What the task requires: Tally the lines in the entries below where the string "Tile" occurs. Reply with the total alone.

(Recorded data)
____________
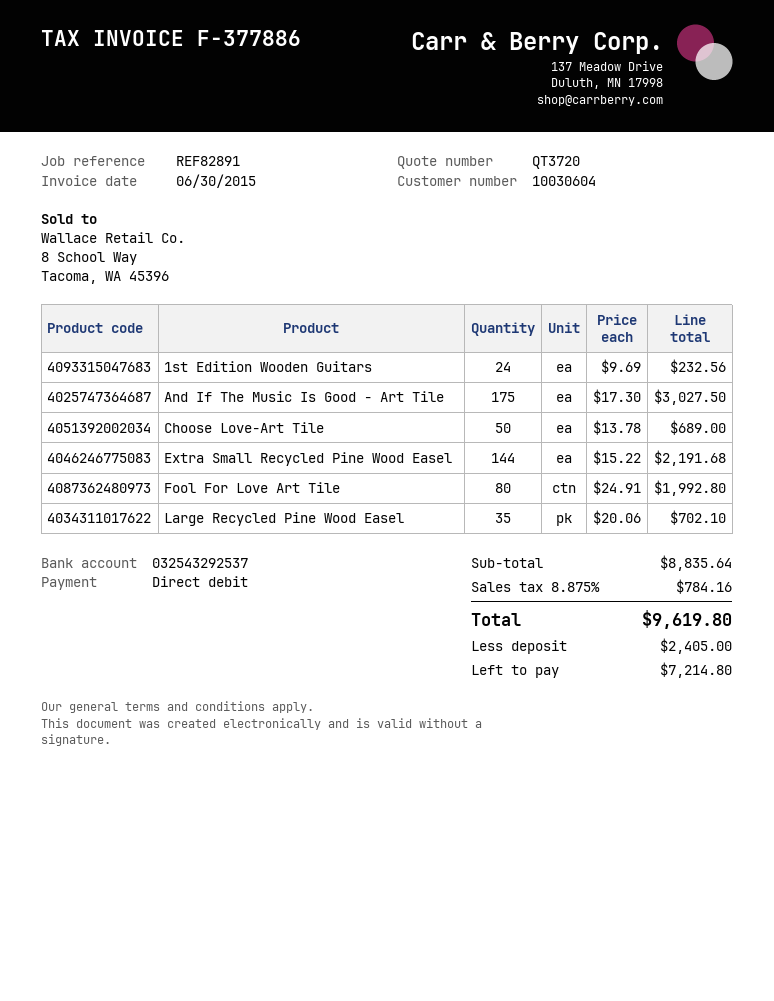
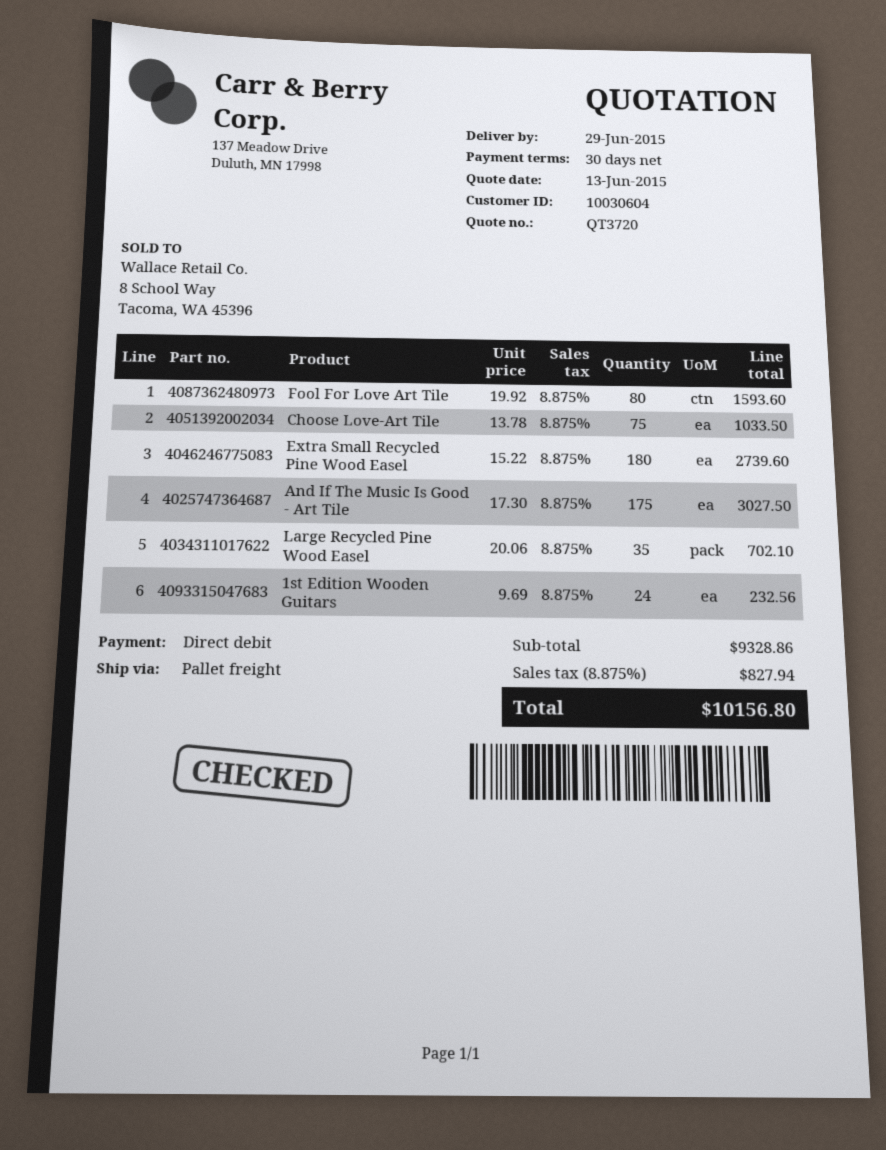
Choose Love-Art Tile: 50 x 13.78 = 689.00 -> 75 x 13.78 = 1033.50
Extra Small Recycled Pine Wood Easel: 144 x 15.22 = 2191.68 -> 180 x 15.22 = 2739.60
Fool For Love Art Tile: 80 x 24.91 = 1992.80 -> 80 x 19.92 = 1593.60
subtotal: 8835.64 -> 9328.86
tax: 8.875% = 784.16 -> 8.875% = 827.94
total: 9619.80 -> 10156.80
____________
Solution to this task: 2